Hugh MackintoshCBE
- Full name: Hugh Stewart Mackintosh
- Born: 19 January 1903 Helmsdale, Scotland
- Died: 28 August 1989 (aged 86) Killearn, Scotland

Rugby union career
- Position: Hooker

Amateur team(s)
- Years: Team / Apps / (Points)
- Glasgow University

Provincial / State sides
- Years: Team / Apps / (Points)
- West of Scotland District
- Scotland Probables

International career
- Years: Team / Apps / (Points)
- 1929–32: Scotland / 16 / (9)

= Hugh MacKintosh =

Hugh Stewart Mackintosh (19 January 1903 — 28 August 1989) was a Scotland international rugby union player.

==Rugby Union career==

===Amateur career===

Born in Helmsdale, Mackintosh was a heavily built hooker who was a strong scrummager and played his club rugby for Glasgow University.

===Provincial career===

He represented West of Scotland District in inter–district matches.
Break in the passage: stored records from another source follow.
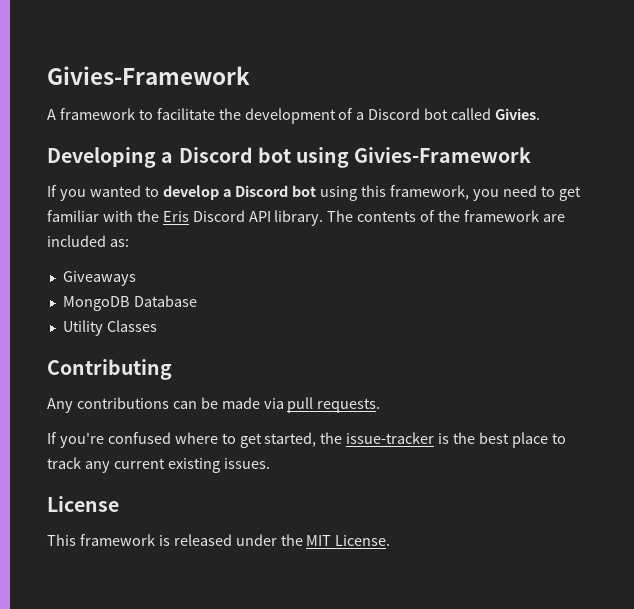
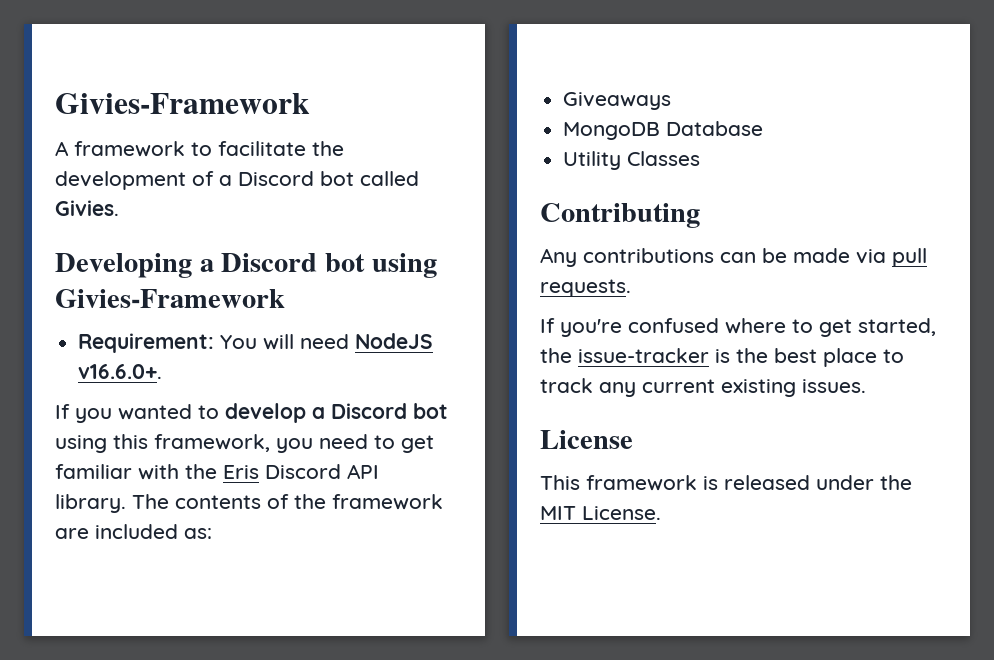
(532, 155) none -> [78,333,434,353] [78,364,163,379] // Requirement: You will need NodeJS v16.6.0+.

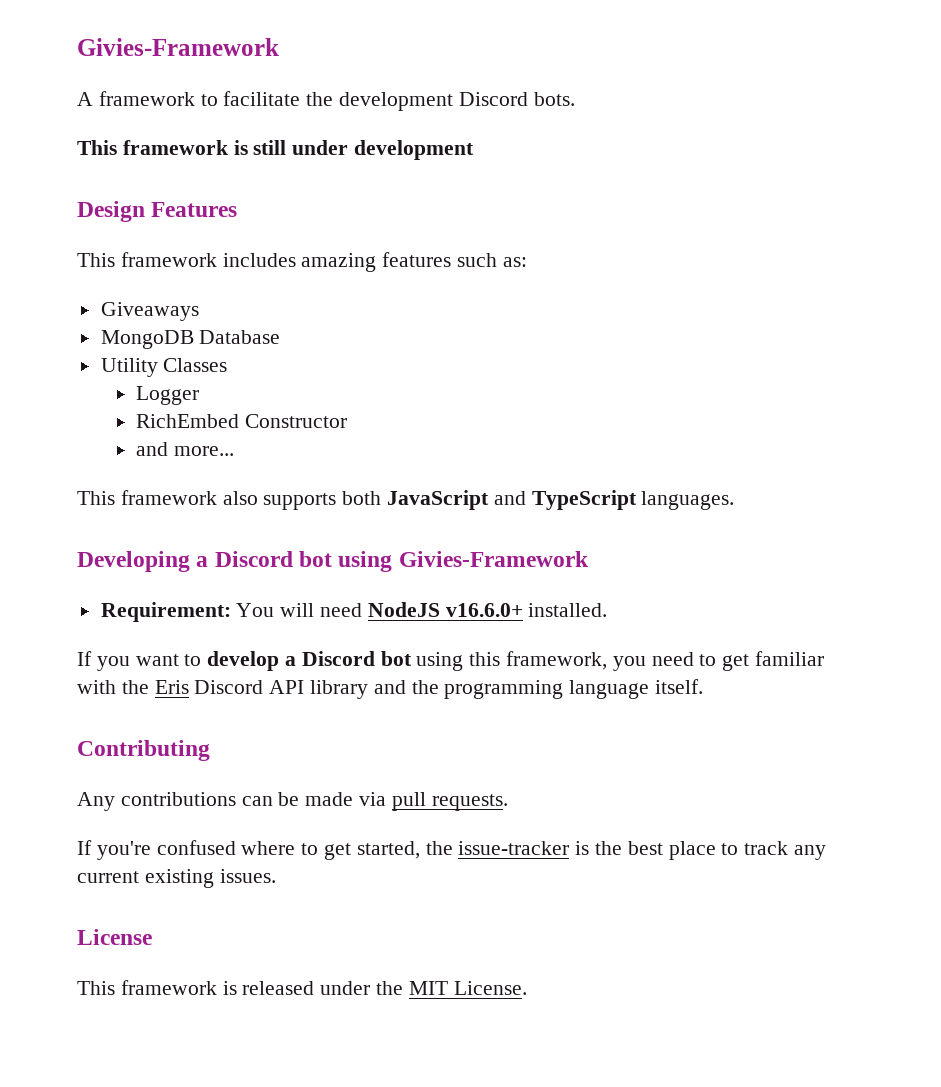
[192,171,419,186] [55,200,119,216] of a Discord bot called Givies. -> [458,92,575,106] [77,140,475,160] [77,201,238,222] [77,252,527,272] [100,302,199,321] [100,330,281,349] [100,358,228,377] [136,386,200,405] [136,414,348,428] [136,442,235,456] [77,490,735,510] Discord bots. // This framework is still under development // Design Features // This framework includes amazing features such as: // Giveaways // MongoDB Database // Utility Classes // Logger // RichEmbed Constructor // and more... // This framework also supports both JavaScript and TypeScript languages.
[78,364,163,379] v16.6.0+. -> [445,603,608,617] v16.6.0+ installed.
[118,404,192,420] wanted -> [135,654,179,666] want
[55,494,443,513] [55,524,212,539] [563,92,672,110] [563,121,764,140] [563,151,701,170] library. The contents of the framework are included as: // Giveaways // MongoDB Database // Utility Classes -> [310,679,704,699] library and the programming language itself.

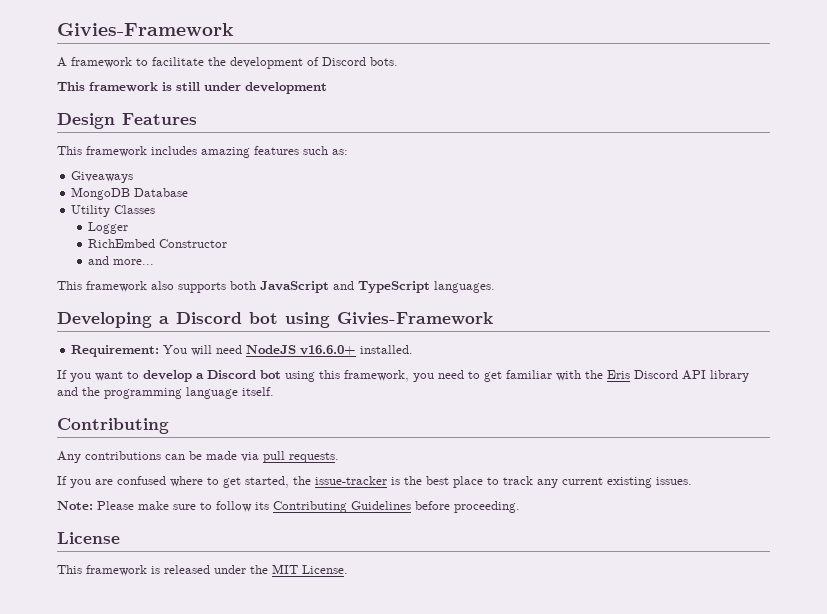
(454, 101) none -> [307,57,319,66] of
[96,841,151,860] you're -> [70,479,113,488] you are
(276, 876) none -> [57,501,520,513] // Note: Please make sure to follow its Contributing Guidelines before proceeding.

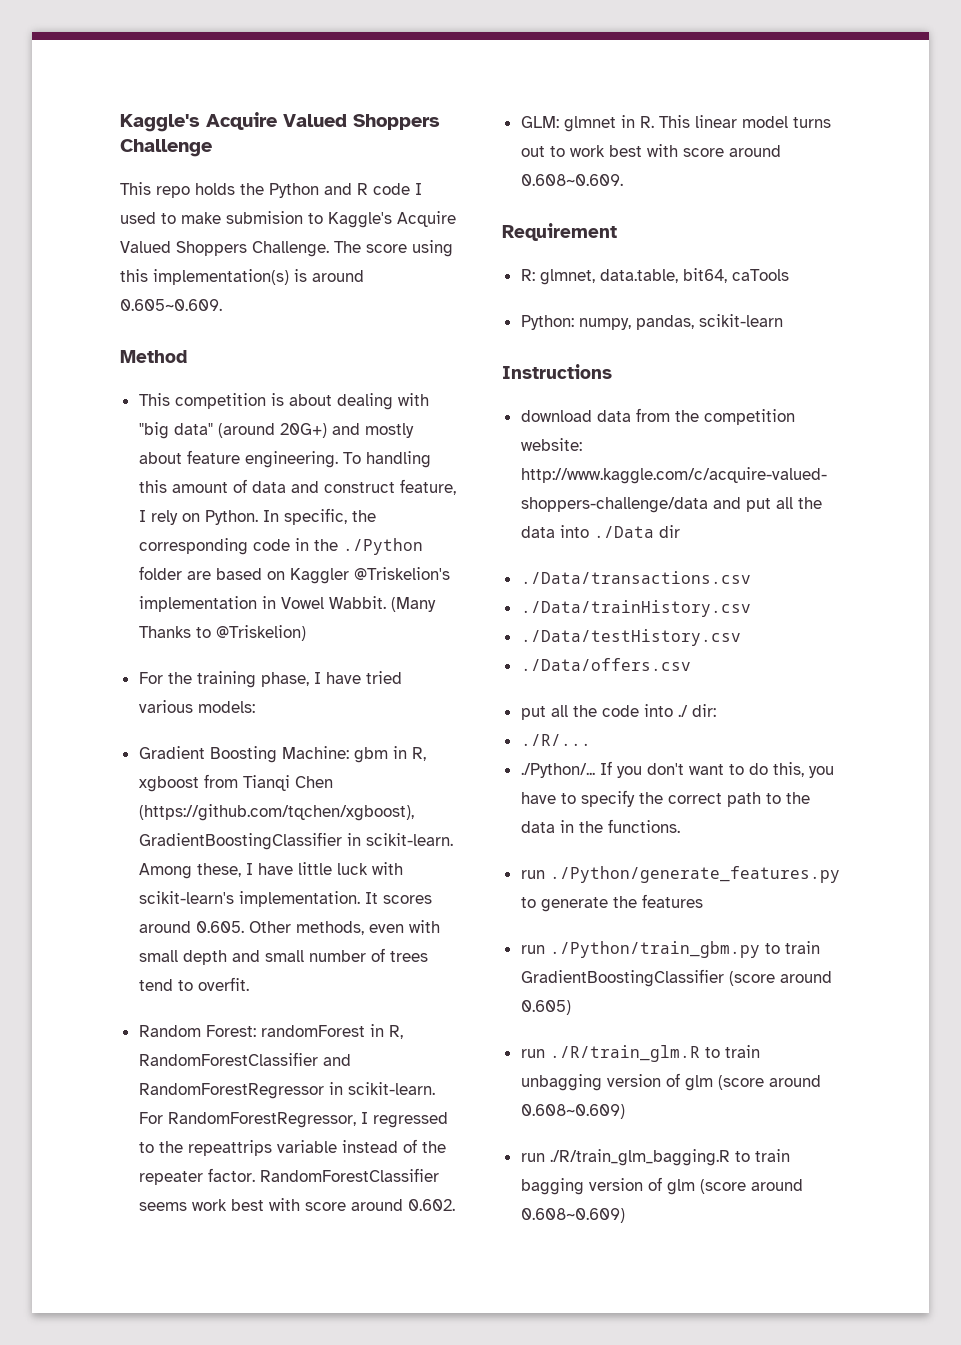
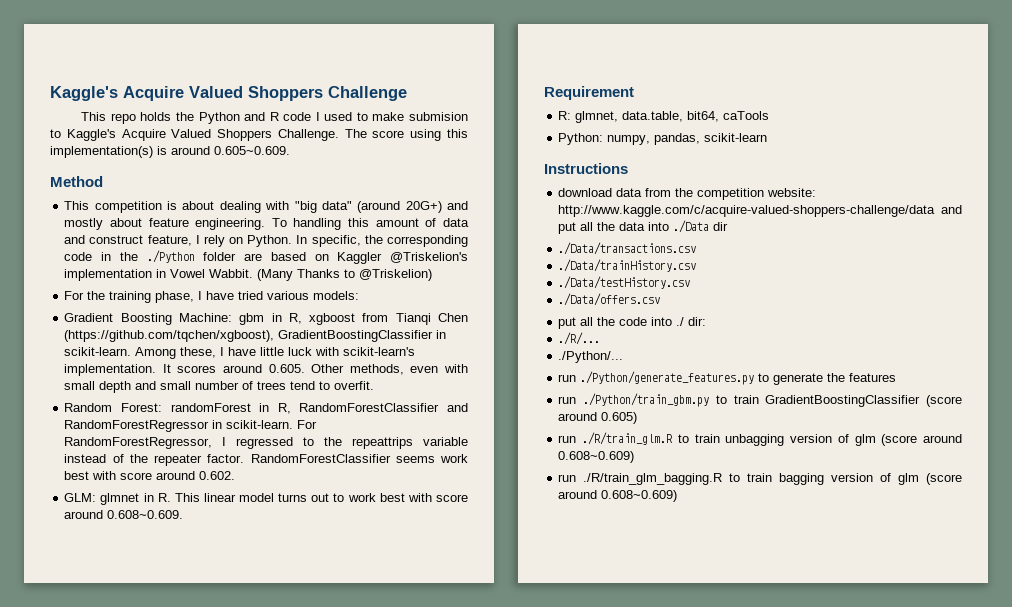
[599,761,834,778] [520,790,810,807] [520,819,680,833] If you don't want to do this, you have to specify the correct path to the data in the functions. -> (624, 357) none

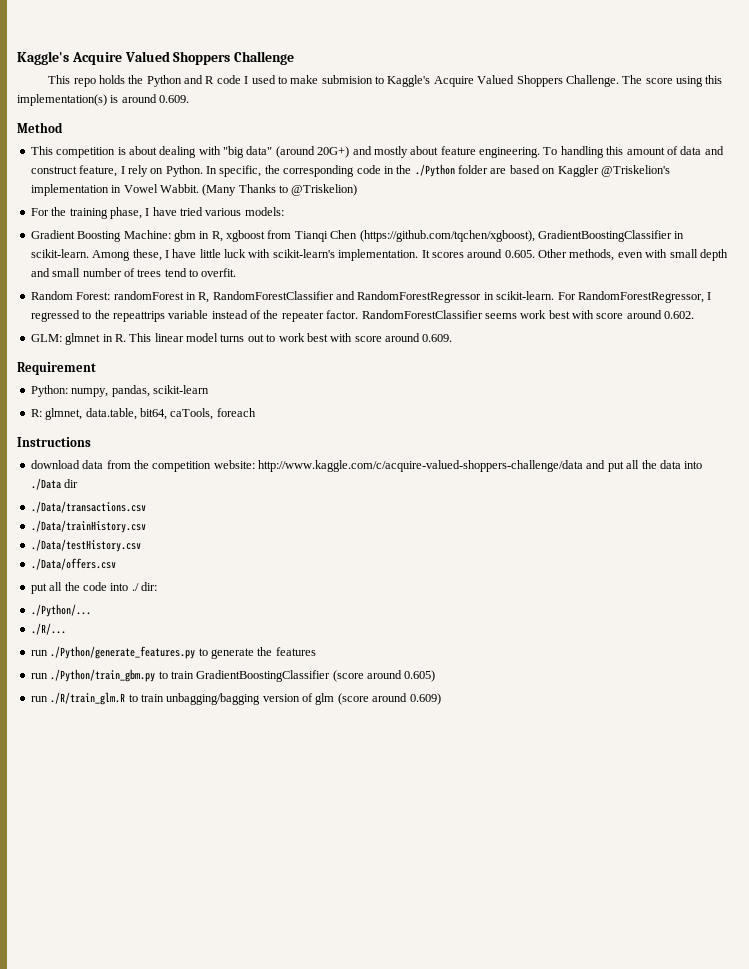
[214,146,290,155] 0.605~0.609. -> [159,95,190,103] 0.609.
[107,510,184,519] 0.608~0.609. -> [422,334,453,342] 0.609.
(634, 93) none -> [30,385,209,397] // Python: numpy, pandas, scikit-learn
[723,111,770,120] [558,133,768,145] caTools // Python: numpy, pandas, scikit-learn -> [170,408,256,420] caTools, foreach
(707, 321) none -> [30,604,91,617] // ./Python/...
[558,351,624,363] // ./Python/... -> (66, 629) none
[725,434,962,446] [558,451,635,463] [558,473,962,485] [558,490,678,502] unbagging version of glm (score around 0.608~0.609) // run ./R/train_glm_bagging.R to train bagging version of glm (score around 0.608~0.609) -> [166,693,441,705] unbagging/bagging version of glm (score around 0.609)

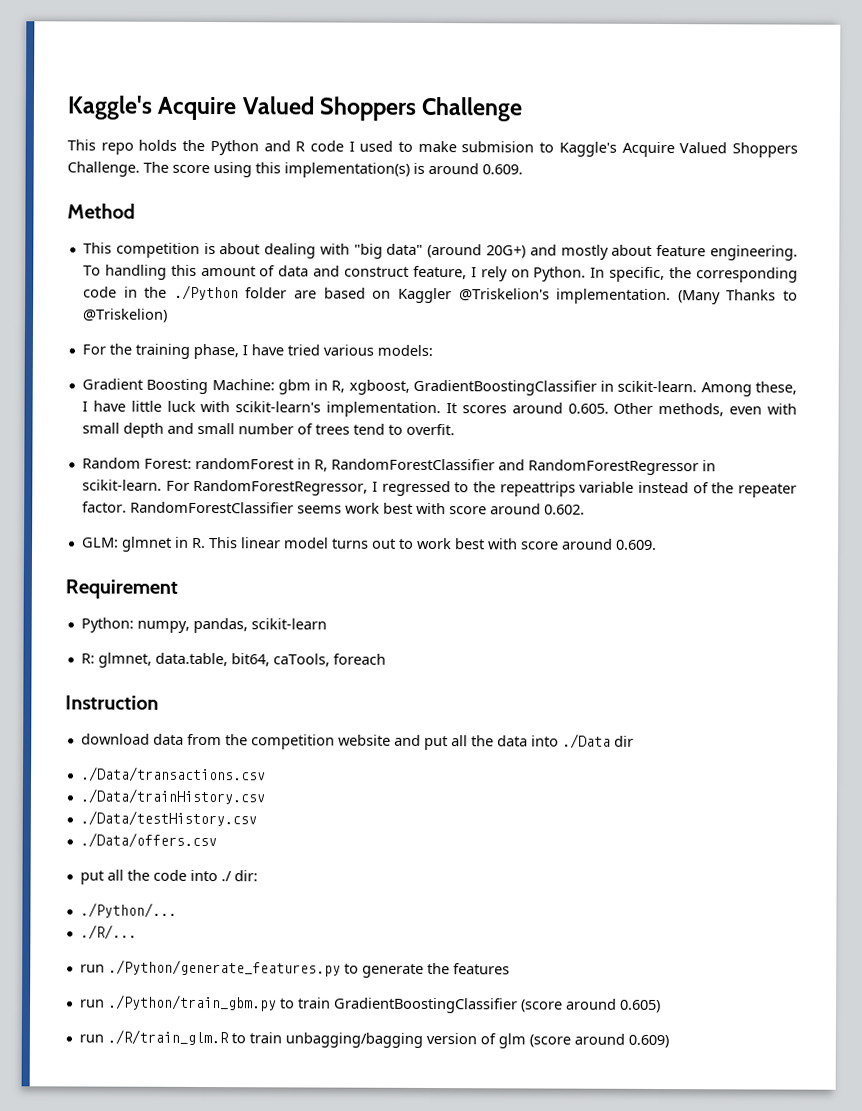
[30,184,199,196] implementation in Vowel Wabbit. -> [556,288,672,305] implementation.
[226,230,535,242] xgboost from Tianqi Chen (https://github.com/tqchen/xgboost), -> [348,379,410,395] xgboost,
[17,437,91,447] Instructions -> [65,695,159,710] Instruction
[213,460,583,472] website: http://www.kaggle.com/c/acquire-valued-shoppers-challenge/data -> [337,734,391,746] website

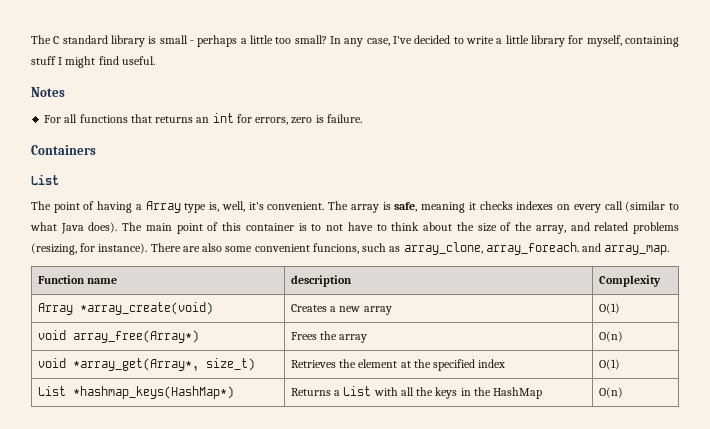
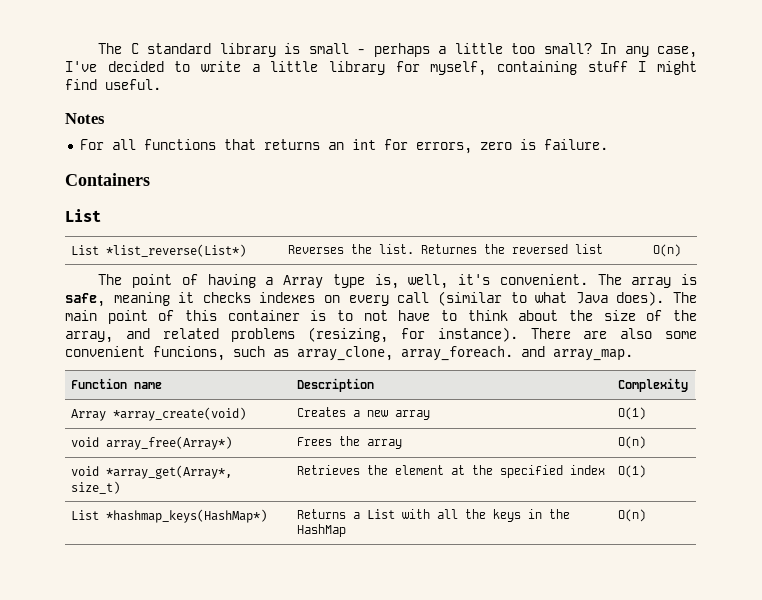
(59, 179) none -> [71,244,247,257] [288,244,604,254] [653,244,682,257] // List *list_reverse(List*) | Reverses the list. Returnes the reversed list | O(n)
[290,275,352,287] description -> [297,378,375,392] Description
He played for Scotland Probables on 19 December 1931.

===International career===

Mackintosh made his Scotland debut in 1929. He gained 16 total caps.

Before his final international in 1932, Mackintosh announced his retirement from rugby.

==Business career==

Mackintosh held a doctorate of education from Aberdeen University and served as Director of Education in Glasgow, for which he was made a Commander of the Order of the British Empire in the 1956 New Year Honours.